§ **Task objective**:
Filter these entries, keeping only lines that hold the word "Learning".

───── Given information

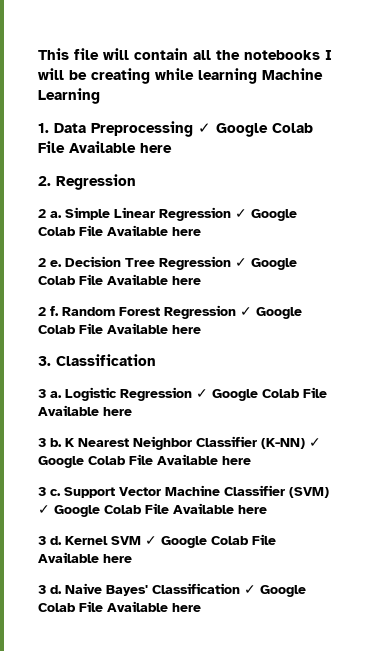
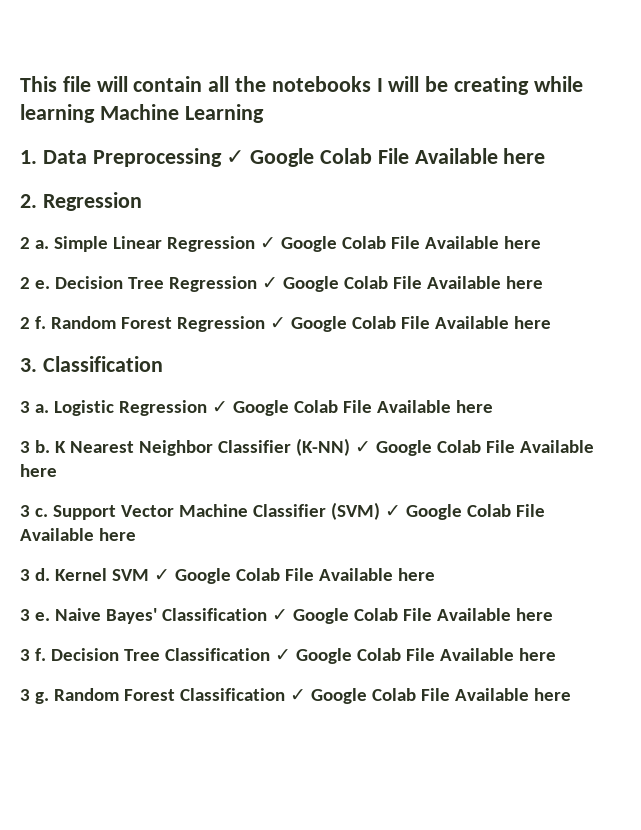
[50,585,62,594] d. -> [34,612,50,621] e.
(201, 607) none -> [20,648,556,664] [20,688,571,704] // 3 f. Decision Tree Classification ✓ Google Colab File Available here // 3 g. Random Forest Classification ✓ Google Colab File Available here

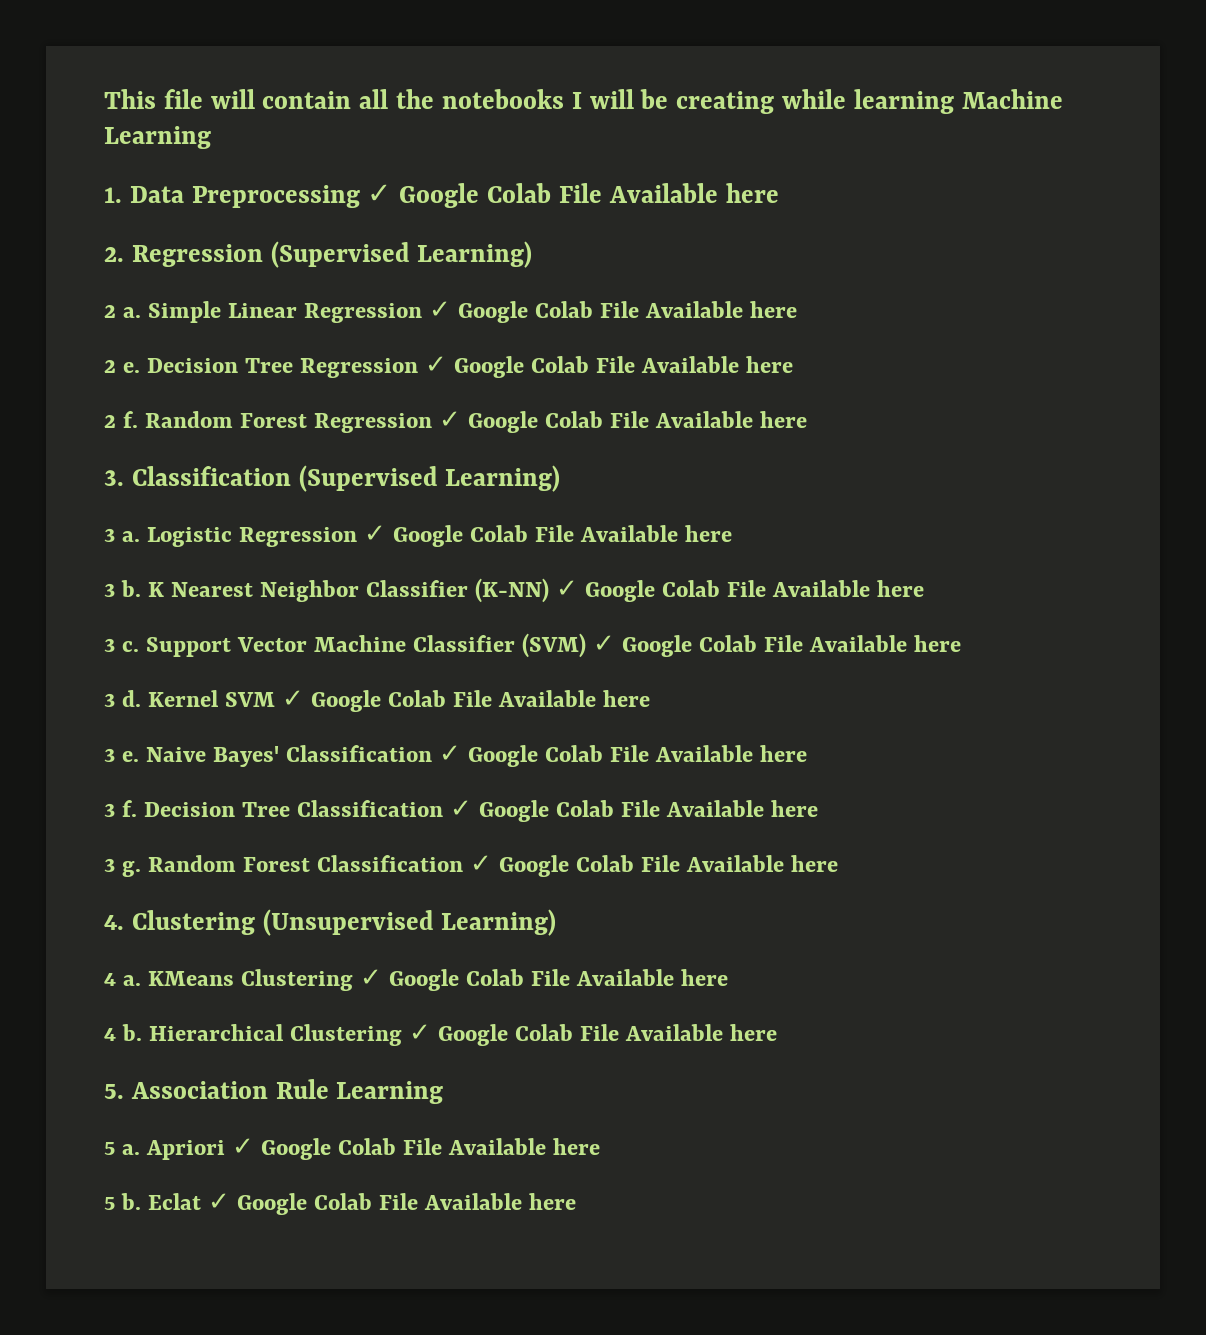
(142, 201) none -> [270,241,533,268] (Supervised Learning)
(163, 364) none -> [298,465,561,492] (Supervised Learning)
(571, 694) none -> [104,909,557,936] [104,969,729,991] [104,1024,778,1046] [104,1079,444,1104] [104,1138,601,1160] [104,1193,577,1215] // 4. Clustering (Unsupervised Learning) // 4 a. KMeans Clustering ✓ Google Colab File Available here // 4 b. Hierarchical Clustering ✓ Google Colab File Available here // 5. Association Rule Learning // 5 a. Apriori ✓ Google Colab File Available here // 5 b. Eclat ✓ Google Colab File Available here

──────────

§ **Solution to the exercise**:
(142, 201) none -> [270,241,533,268] (Supervised Learning)
(163, 364) none -> [298,465,561,492] (Supervised Learning)
(571, 694) none -> [104,909,557,936] [104,969,729,991] [104,1024,778,1046] [104,1079,444,1104] [104,1138,601,1160] [104,1193,577,1215] // 4. Clustering (Unsupervised Learning) // 4 a. KMeans Clustering ✓ Google Colab File Available here // 4 b. Hierarchical Clustering ✓ Google Colab File Available here // 5. Association Rule Learning // 5 a. Apriori ✓ Google Colab File Available here // 5 b. Eclat ✓ Google Colab File Available here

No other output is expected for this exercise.